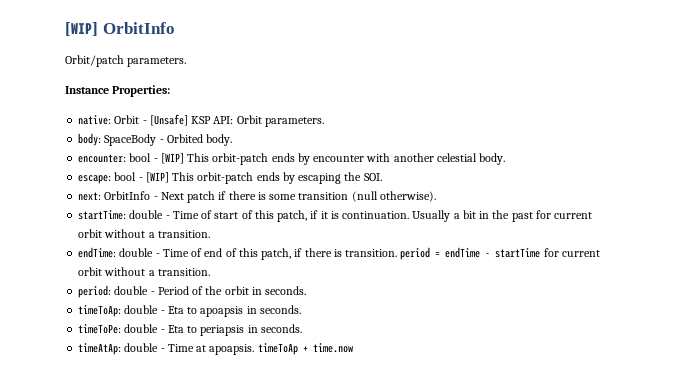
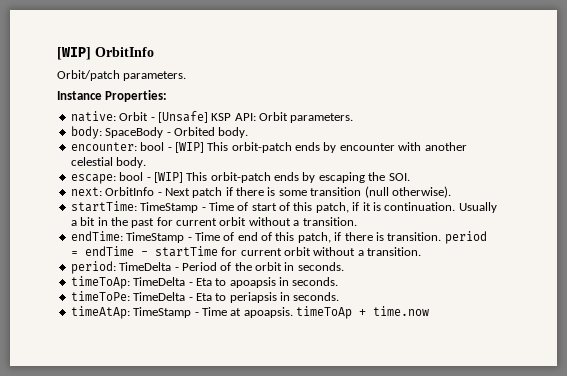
[129,210,164,219] double -> [140,202,199,213] TimeStamp
[119,248,154,257] double -> [126,232,185,243] TimeStamp
[114,286,149,295] double -> [119,262,172,271] TimeDelta
[124,305,159,314] double -> [133,277,186,286] TimeDelta
[124,324,159,333] double -> [133,292,186,301] TimeDelta
[124,343,159,352] double -> [133,307,192,318] TimeStamp

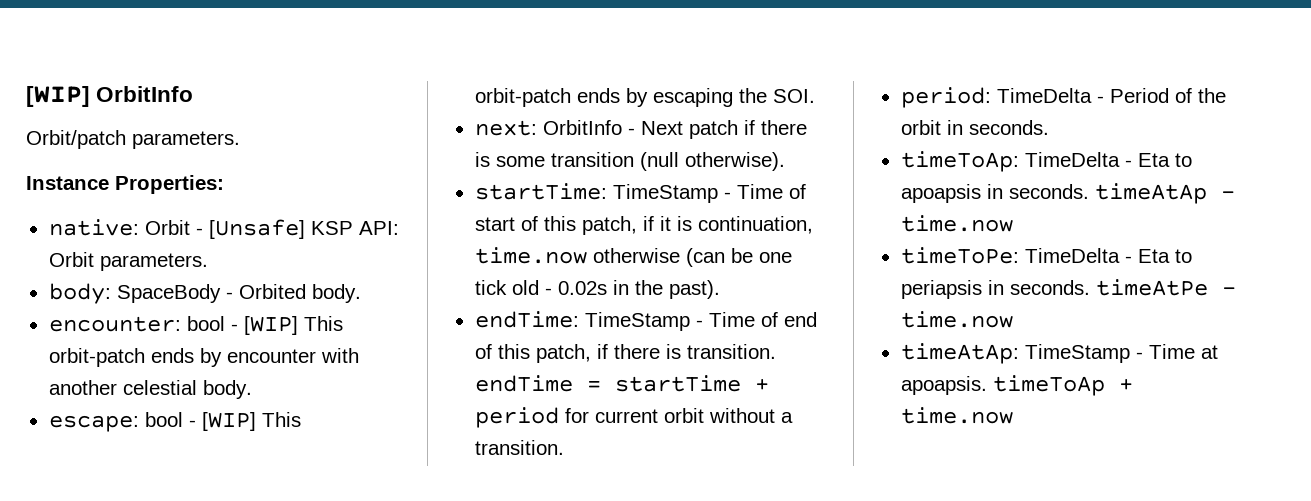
[384,202,497,213] [70,217,357,228] continuation. Usually a bit in the past for current orbit without a transition. -> [697,216,813,234] [474,247,792,267] [474,280,720,299] continuation, time.now otherwise (can be one tick old - 0.02s in the past).
[444,231,487,244] [70,246,218,257] period = endTime - startTime -> [474,375,769,392] [474,407,559,428] endTime = startTime + period
(339, 281) none -> [1094,183,1235,204] [900,215,1013,232] timeAtAp - time.now
(340, 296) none -> [1095,279,1236,296] [900,311,1013,328] timeAtPe - time.now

* To do *
A verbatim copy of every entry is wanted; the pictures stay out of it.

* Completed exercise *
[129,210,164,219] double -> [140,202,199,213] TimeStamp
[119,248,154,257] double -> [126,232,185,243] TimeStamp
[114,286,149,295] double -> [119,262,172,271] TimeDelta
[124,305,159,314] double -> [133,277,186,286] TimeDelta
[124,324,159,333] double -> [133,292,186,301] TimeDelta
[124,343,159,352] double -> [133,307,192,318] TimeStamp

[384,202,497,213] [70,217,357,228] continuation. Usually a bit in the past for current orbit without a transition. -> [697,216,813,234] [474,247,792,267] [474,280,720,299] continuation, time.now otherwise (can be one tick old - 0.02s in the past).
[444,231,487,244] [70,246,218,257] period = endTime - startTime -> [474,375,769,392] [474,407,559,428] endTime = startTime + period
(339, 281) none -> [1094,183,1235,204] [900,215,1013,232] timeAtAp - time.now
(340, 296) none -> [1095,279,1236,296] [900,311,1013,328] timeAtPe - time.now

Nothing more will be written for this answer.